((

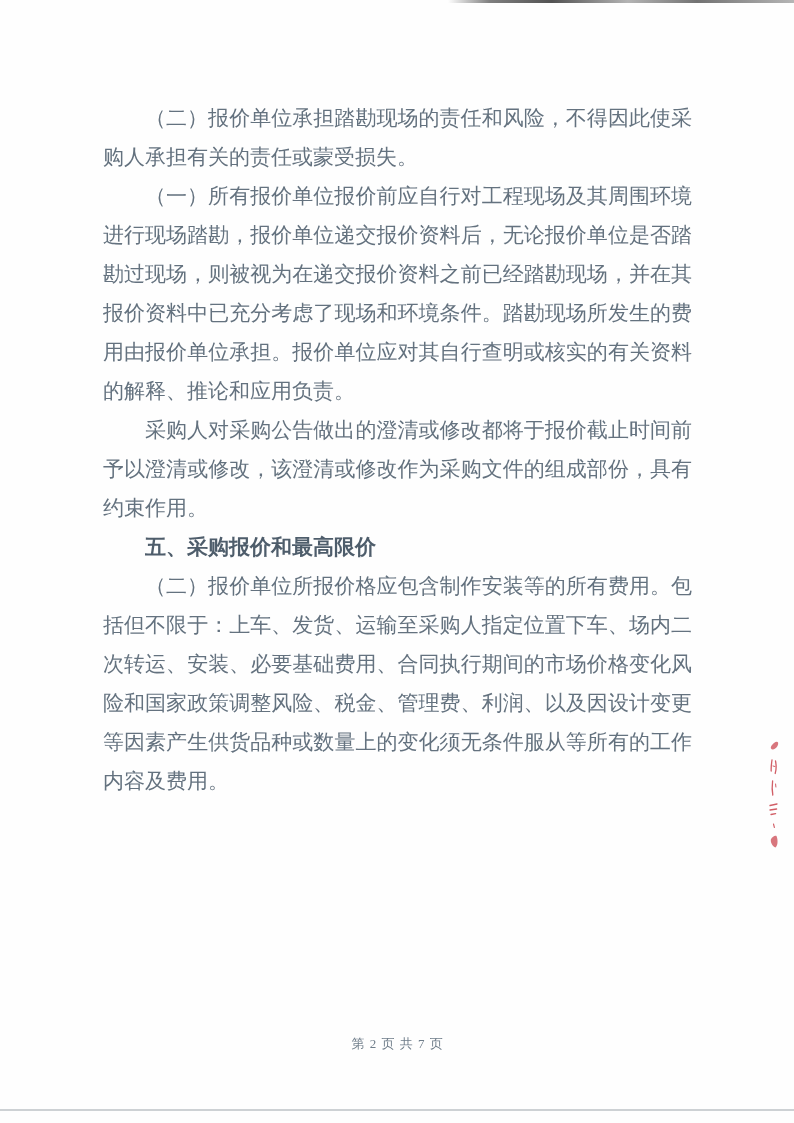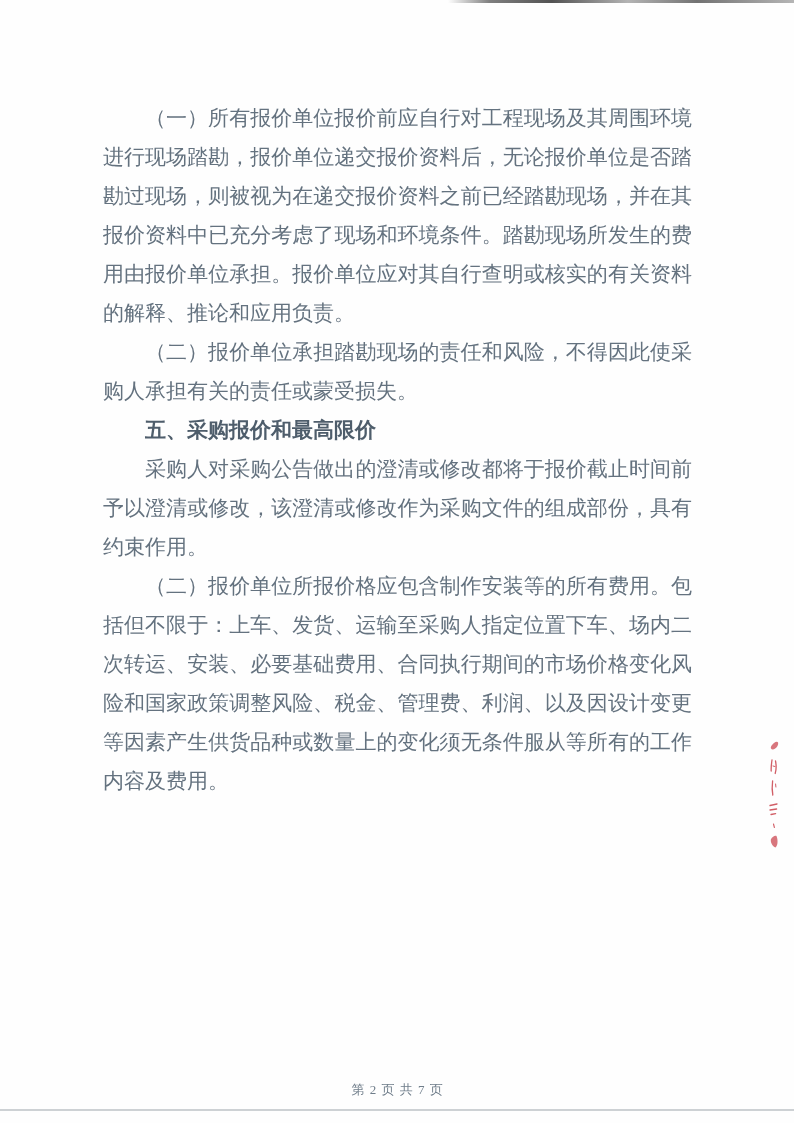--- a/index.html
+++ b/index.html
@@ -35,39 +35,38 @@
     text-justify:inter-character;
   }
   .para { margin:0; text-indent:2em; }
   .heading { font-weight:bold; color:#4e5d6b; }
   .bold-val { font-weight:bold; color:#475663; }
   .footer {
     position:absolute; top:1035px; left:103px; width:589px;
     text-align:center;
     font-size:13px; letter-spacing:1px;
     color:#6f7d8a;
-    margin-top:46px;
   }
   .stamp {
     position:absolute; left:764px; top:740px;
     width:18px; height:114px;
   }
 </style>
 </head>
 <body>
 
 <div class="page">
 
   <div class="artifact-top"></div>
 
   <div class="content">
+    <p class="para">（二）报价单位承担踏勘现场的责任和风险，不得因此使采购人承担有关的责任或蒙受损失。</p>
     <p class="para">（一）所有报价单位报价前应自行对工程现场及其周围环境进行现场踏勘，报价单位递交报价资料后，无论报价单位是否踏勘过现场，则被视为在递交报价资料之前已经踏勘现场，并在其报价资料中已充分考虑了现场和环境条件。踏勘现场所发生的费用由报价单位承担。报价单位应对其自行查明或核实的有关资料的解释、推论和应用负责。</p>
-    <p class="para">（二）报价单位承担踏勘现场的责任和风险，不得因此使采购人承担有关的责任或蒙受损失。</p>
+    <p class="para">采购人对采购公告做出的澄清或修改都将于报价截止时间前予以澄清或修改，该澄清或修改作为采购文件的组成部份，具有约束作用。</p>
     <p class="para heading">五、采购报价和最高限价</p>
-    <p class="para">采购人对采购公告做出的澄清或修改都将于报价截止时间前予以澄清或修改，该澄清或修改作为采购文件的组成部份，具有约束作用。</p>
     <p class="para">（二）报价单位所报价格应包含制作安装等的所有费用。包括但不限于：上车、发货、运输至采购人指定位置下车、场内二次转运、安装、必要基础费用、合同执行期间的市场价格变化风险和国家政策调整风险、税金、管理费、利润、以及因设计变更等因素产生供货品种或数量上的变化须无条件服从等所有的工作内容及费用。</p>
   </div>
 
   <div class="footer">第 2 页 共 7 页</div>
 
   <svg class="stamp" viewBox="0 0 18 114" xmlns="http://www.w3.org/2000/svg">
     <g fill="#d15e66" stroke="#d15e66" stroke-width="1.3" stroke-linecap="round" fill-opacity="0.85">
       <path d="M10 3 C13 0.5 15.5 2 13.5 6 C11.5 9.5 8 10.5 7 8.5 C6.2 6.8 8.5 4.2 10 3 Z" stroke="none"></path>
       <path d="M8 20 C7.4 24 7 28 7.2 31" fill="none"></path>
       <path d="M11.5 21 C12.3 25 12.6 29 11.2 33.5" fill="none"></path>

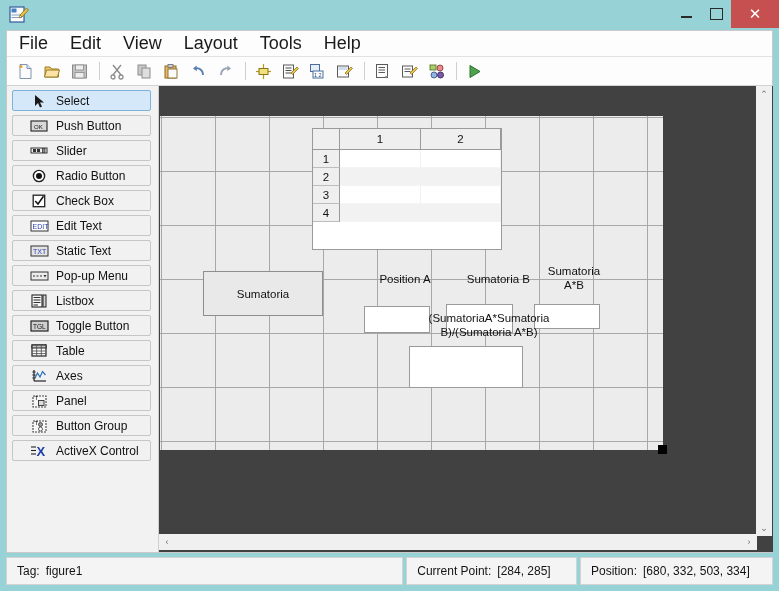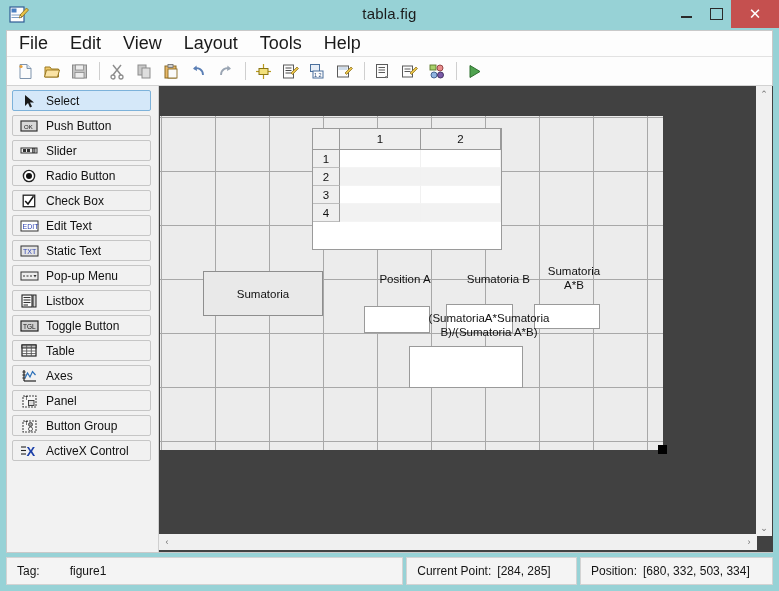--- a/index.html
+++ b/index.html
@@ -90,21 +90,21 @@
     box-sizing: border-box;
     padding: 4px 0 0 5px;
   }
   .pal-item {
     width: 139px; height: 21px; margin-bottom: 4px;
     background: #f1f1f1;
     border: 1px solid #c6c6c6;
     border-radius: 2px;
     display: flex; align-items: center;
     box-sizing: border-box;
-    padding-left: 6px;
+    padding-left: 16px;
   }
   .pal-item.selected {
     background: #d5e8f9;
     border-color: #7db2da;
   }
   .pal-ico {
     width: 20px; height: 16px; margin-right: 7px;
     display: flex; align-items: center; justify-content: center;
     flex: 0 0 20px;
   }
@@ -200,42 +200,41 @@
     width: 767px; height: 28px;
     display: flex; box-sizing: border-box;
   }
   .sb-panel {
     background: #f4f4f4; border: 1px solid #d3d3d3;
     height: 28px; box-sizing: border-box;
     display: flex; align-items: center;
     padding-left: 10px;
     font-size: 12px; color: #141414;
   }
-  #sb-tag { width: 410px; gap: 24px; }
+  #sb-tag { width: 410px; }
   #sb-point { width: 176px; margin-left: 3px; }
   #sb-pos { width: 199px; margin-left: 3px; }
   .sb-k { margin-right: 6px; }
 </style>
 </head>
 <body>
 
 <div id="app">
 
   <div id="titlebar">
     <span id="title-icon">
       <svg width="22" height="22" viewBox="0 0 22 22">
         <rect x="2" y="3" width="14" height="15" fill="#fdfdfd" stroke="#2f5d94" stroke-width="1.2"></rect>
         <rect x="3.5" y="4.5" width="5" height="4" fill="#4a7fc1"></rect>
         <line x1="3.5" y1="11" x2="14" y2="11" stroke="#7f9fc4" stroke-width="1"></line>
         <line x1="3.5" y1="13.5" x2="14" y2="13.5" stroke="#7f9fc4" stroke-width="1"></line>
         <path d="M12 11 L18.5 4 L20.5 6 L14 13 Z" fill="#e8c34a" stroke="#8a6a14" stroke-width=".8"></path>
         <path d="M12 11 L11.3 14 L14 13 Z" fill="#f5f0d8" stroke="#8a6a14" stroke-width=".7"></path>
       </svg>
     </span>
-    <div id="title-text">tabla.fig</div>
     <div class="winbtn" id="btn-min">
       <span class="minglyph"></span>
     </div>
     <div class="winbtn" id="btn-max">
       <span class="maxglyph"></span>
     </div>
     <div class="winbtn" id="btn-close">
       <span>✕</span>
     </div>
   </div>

))
((

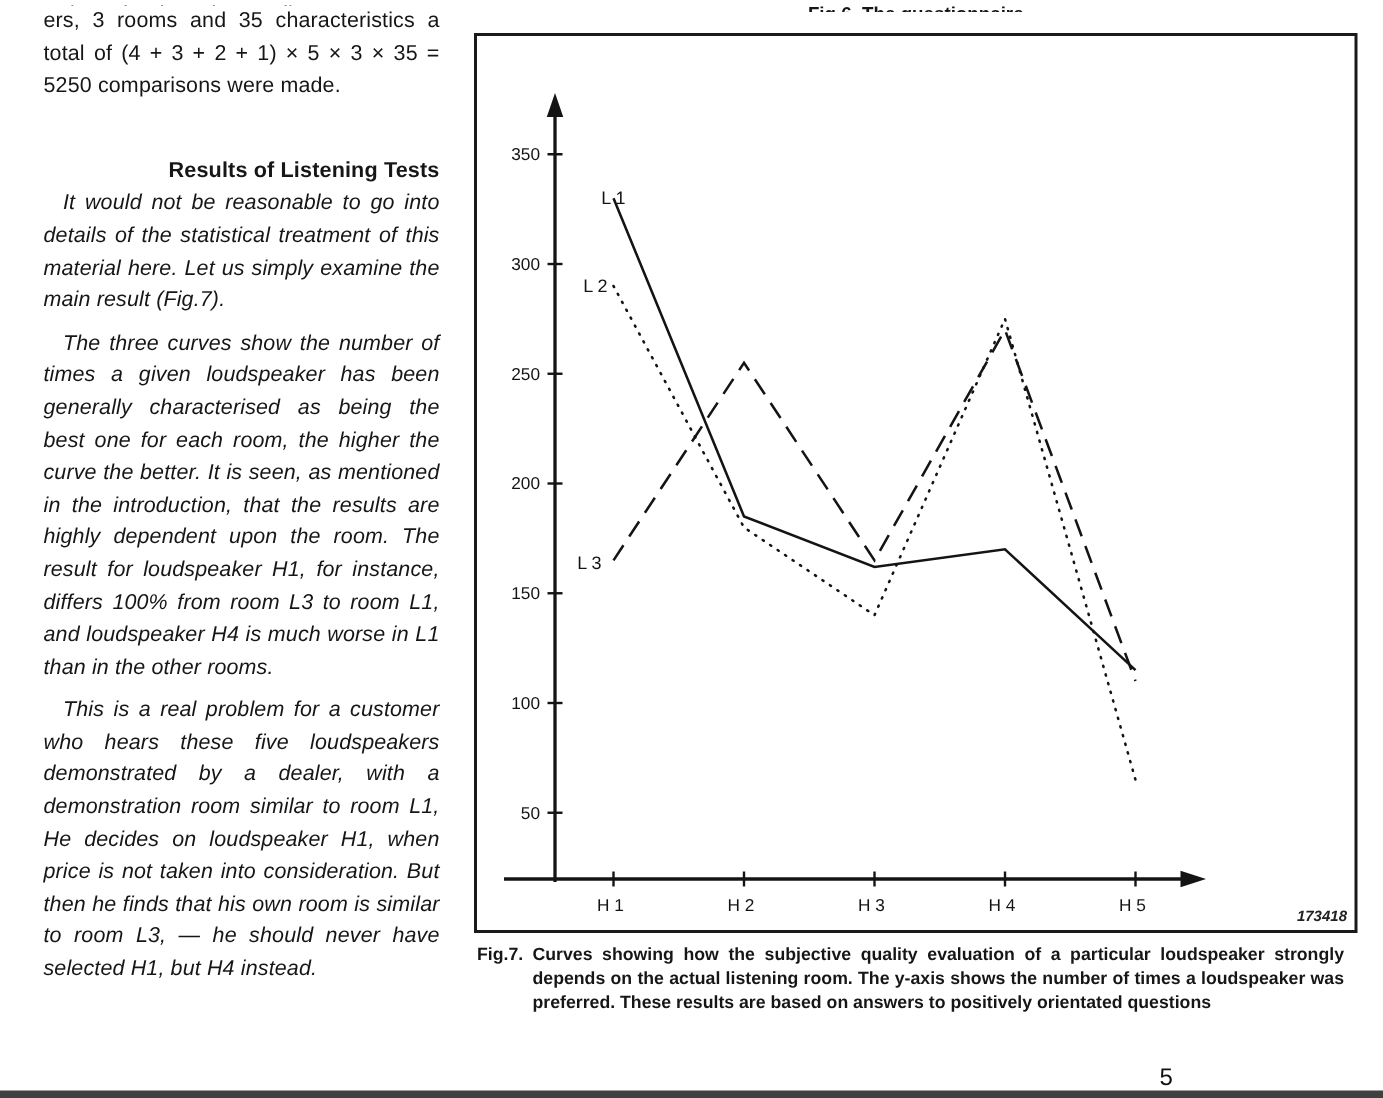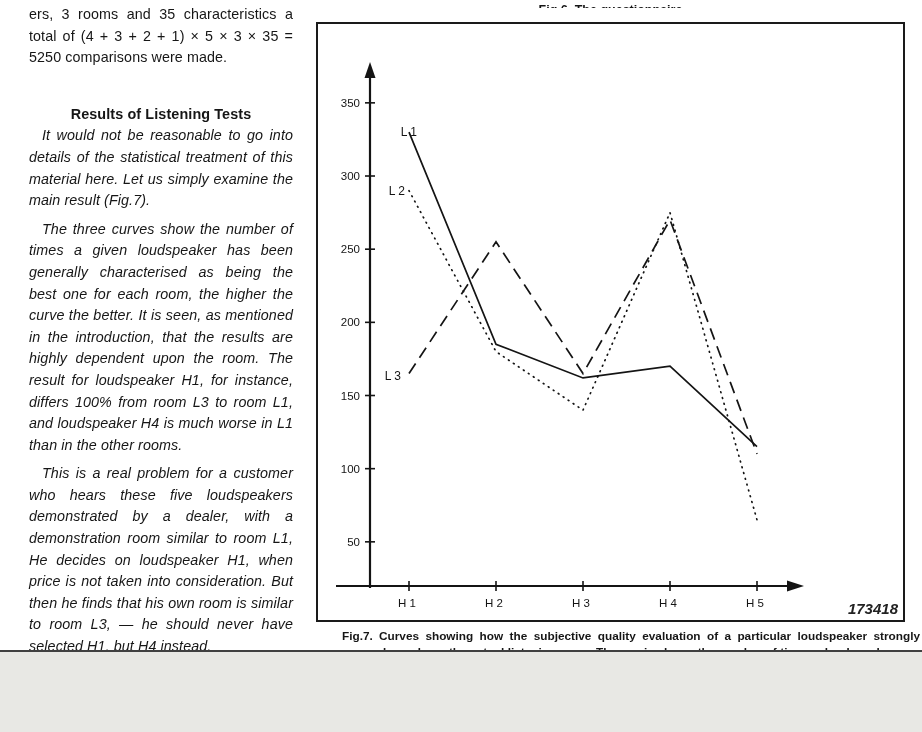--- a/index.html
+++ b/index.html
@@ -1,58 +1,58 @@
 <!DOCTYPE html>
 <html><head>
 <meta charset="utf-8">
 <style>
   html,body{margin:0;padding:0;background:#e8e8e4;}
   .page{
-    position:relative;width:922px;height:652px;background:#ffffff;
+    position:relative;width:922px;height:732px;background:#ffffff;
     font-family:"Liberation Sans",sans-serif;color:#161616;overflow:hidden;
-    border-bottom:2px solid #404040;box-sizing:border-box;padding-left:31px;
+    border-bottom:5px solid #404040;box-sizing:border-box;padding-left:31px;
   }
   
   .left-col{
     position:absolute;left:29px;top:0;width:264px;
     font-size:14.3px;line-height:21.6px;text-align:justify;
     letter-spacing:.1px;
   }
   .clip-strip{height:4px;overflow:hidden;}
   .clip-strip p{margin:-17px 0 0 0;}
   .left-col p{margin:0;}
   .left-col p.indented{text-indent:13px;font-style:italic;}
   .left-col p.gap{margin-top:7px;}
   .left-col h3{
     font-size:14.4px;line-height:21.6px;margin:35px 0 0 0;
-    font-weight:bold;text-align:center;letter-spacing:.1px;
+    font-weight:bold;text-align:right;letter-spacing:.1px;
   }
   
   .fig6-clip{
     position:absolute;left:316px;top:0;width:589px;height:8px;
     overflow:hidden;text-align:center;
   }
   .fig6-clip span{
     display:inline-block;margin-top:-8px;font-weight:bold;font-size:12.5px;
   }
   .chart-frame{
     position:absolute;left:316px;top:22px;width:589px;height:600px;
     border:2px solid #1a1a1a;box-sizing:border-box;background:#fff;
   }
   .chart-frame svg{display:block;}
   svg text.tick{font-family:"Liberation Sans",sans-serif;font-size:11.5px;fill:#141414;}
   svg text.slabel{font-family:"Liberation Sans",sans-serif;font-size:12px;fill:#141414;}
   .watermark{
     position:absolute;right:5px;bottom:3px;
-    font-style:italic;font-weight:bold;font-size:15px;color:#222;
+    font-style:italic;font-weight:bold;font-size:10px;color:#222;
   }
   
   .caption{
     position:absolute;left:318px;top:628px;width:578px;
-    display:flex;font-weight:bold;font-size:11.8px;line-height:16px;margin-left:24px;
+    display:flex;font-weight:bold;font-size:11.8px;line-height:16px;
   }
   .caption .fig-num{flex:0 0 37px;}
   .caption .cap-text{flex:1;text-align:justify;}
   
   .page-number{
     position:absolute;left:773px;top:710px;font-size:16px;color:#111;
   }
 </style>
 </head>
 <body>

))

Problem: In the preceding material, find each line holding the word "para" and copy it out.

Exercise solution:
   .para { margin:0; text-indent:2em; }
+    <p class="para">（二）报价单位承担踏勘现场的责任和风险，不得因此使采购人承担有关的责任或蒙受损失。</p>
     <p class="para">（一）所有报价单位报价前应自行对工程现场及其周围环境进行现场踏勘，报价单位递交报价资料后，无论报价单位是否踏勘过现场，则被视为在递交报价资料之前已经踏勘现场，并在其报价资料中已充分考虑了现场和环境条件。踏勘现场所发生的费用由报价单位承担。报价单位应对其自行查明或核实的有关资料的解释、推论和应用负责。</p>
-    <p class="para">（二）报价单位承担踏勘现场的责任和风险，不得因此使采购人承担有关的责任或蒙受损失。</p>
+    <p class="para">采购人对采购公告做出的澄清或修改都将于报价截止时间前予以澄清或修改，该澄清或修改作为采购文件的组成部份，具有约束作用。</p>
     <p class="para heading">五、采购报价和最高限价</p>
-    <p class="para">采购人对采购公告做出的澄清或修改都将于报价截止时间前予以澄清或修改，该澄清或修改作为采购文件的组成部份，具有约束作用。</p>
     <p class="para">（二）报价单位所报价格应包含制作安装等的所有费用。包括但不限于：上车、发货、运输至采购人指定位置下车、场内二次转运、安装、必要基础费用、合同执行期间的市场价格变化风险和国家政策调整风险、税金、管理费、利润、以及因设计变更等因素产生供货品种或数量上的变化须无条件服从等所有的工作内容及费用。</p>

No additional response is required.